Content starts

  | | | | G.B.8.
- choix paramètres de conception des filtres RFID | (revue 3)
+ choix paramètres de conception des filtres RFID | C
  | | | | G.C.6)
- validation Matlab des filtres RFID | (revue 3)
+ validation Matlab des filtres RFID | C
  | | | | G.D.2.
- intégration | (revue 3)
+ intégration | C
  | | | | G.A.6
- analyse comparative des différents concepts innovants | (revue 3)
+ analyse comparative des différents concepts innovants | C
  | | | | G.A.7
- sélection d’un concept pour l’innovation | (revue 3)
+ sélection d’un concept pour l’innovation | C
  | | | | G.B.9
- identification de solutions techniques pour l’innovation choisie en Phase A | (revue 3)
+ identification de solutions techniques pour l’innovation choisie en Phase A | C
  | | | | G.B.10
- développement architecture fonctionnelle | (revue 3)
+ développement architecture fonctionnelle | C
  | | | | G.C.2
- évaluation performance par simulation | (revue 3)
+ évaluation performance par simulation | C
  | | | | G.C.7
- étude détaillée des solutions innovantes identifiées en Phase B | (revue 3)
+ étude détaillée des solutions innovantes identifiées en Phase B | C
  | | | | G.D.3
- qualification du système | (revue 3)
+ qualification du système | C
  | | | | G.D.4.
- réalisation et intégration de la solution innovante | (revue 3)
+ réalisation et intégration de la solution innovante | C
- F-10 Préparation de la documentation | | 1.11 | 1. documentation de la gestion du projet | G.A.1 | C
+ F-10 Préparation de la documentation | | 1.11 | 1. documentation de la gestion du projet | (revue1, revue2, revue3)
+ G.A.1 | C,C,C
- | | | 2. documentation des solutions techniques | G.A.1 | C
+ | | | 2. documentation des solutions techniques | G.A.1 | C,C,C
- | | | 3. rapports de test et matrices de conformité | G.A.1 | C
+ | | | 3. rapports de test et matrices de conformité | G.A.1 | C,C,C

Content ends

**Work item**
Print each entry exactly as it was written.

**Written answer**
  | | | | G.B.8.
- choix paramètres de conception des filtres RFID | (revue 3)
+ choix paramètres de conception des filtres RFID | C
  | | | | G.C.6)
- validation Matlab des filtres RFID | (revue 3)
+ validation Matlab des filtres RFID | C
  | | | | G.D.2.
- intégration | (revue 3)
+ intégration | C
  | | | | G.A.6
- analyse comparative des différents concepts innovants | (revue 3)
+ analyse comparative des différents concepts innovants | C
  | | | | G.A.7
- sélection d’un concept pour l’innovation | (revue 3)
+ sélection d’un concept pour l’innovation | C
  | | | | G.B.9
- identification de solutions techniques pour l’innovation choisie en Phase A | (revue 3)
+ identification de solutions techniques pour l’innovation choisie en Phase A | C
  | | | | G.B.10
- développement architecture fonctionnelle | (revue 3)
+ développement architecture fonctionnelle | C
  | | | | G.C.2
- évaluation performance par simulation | (revue 3)
+ évaluation performance par simulation | C
  | | | | G.C.7
- étude détaillée des solutions innovantes identifiées en Phase B | (revue 3)
+ étude détaillée des solutions innovantes identifiées en Phase B | C
  | | | | G.D.3
- qualification du système | (revue 3)
+ qualification du système | C
  | | | | G.D.4.
- réalisation et intégration de la solution innovante | (revue 3)
+ réalisation et intégration de la solution innovante | C
- F-10 Préparation de la documentation | | 1.11 | 1. documentation de la gestion du projet | G.A.1 | C
+ F-10 Préparation de la documentation | | 1.11 | 1. documentation de la gestion du projet | (revue1, revue2, revue3)
+ G.A.1 | C,C,C
- | | | 2. documentation des solutions techniques | G.A.1 | C
+ | | | 2. documentation des solutions techniques | G.A.1 | C,C,C
- | | | 3. rapports de test et matrices de conformité | G.A.1 | C
+ | | | 3. rapports de test et matrices de conformité | G.A.1 | C,C,C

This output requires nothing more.